Our students live in a virtual world. Every protest, instance of police brutality, meme, and news story is available at their fingertips. They are watching, reading, listening, and forming their own ideas and opinions based on the “evidence” of strangers. They are learning how they should be treated or how they should treat others from TikTok and Snapchat. What our students need from their teachers is what students all throughout history have needed from their teachers: love, support, and guidance. Here are ways to show our support for our Black students:

1. Read, read, and read some more!

It is irresponsible to effectively discuss and impossible to empathize with others on a topic that you are not educated on yourself. Because of this, our homework is to read as much as possible. Stay up on current events from more than one platform. Find journalists you trust to report the news without bias. Read history, more than what you were taught in school. If you want to quote Martin Luther King Jr., Maya Angelou, or Colin Kaepernick, then read about them. Know their story, their sermons, their plight; understand their platforms.

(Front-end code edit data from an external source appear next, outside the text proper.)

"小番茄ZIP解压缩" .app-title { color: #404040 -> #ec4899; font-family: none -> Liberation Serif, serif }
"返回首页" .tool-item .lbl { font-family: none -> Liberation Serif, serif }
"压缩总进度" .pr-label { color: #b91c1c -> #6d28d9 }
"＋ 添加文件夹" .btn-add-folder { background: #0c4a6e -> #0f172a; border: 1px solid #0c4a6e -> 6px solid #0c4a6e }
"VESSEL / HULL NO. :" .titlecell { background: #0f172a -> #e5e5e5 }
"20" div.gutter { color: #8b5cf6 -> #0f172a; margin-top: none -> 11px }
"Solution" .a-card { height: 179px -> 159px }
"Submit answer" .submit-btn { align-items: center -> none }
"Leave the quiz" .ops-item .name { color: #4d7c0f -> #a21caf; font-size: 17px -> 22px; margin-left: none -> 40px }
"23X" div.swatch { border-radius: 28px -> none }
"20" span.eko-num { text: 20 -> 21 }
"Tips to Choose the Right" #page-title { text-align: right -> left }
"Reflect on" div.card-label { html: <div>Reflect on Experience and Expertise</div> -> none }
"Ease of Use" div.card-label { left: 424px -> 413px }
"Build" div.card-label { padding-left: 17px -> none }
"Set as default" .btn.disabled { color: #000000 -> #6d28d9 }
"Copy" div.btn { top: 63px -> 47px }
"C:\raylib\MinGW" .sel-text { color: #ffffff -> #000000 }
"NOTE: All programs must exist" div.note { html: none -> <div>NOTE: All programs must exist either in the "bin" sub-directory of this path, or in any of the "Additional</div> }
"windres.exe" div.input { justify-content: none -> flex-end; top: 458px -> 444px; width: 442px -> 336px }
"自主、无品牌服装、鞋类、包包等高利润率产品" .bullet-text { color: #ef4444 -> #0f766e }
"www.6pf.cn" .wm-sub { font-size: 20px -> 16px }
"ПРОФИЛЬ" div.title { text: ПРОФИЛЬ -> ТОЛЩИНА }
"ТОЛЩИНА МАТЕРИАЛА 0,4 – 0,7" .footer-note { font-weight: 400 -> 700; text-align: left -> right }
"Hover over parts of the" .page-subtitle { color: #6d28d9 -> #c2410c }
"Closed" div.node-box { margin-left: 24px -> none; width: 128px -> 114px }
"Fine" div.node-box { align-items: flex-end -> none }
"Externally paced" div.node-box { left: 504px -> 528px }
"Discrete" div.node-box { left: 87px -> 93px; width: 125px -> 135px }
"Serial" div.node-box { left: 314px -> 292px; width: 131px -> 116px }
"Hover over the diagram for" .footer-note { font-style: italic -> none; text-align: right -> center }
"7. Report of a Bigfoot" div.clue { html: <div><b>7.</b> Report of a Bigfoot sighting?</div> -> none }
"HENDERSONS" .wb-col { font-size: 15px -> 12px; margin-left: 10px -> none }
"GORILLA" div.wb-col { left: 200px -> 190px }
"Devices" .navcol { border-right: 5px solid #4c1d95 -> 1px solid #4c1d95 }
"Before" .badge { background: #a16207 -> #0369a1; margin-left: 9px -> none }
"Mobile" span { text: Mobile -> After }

Read books about race by Black authors. Along with nonfiction, read fiction by Black authors, featuring Black characters. Get your hands on stories that your Black students can relate to and see themselves in, stories that you can use to connect with them. It’s powerful when a White teacher says, “I can’t imagine what you feel because I have never had that experience, but let me tell you about a book I read that helps me understand a little.” 

2. Redecorate so all students are represented.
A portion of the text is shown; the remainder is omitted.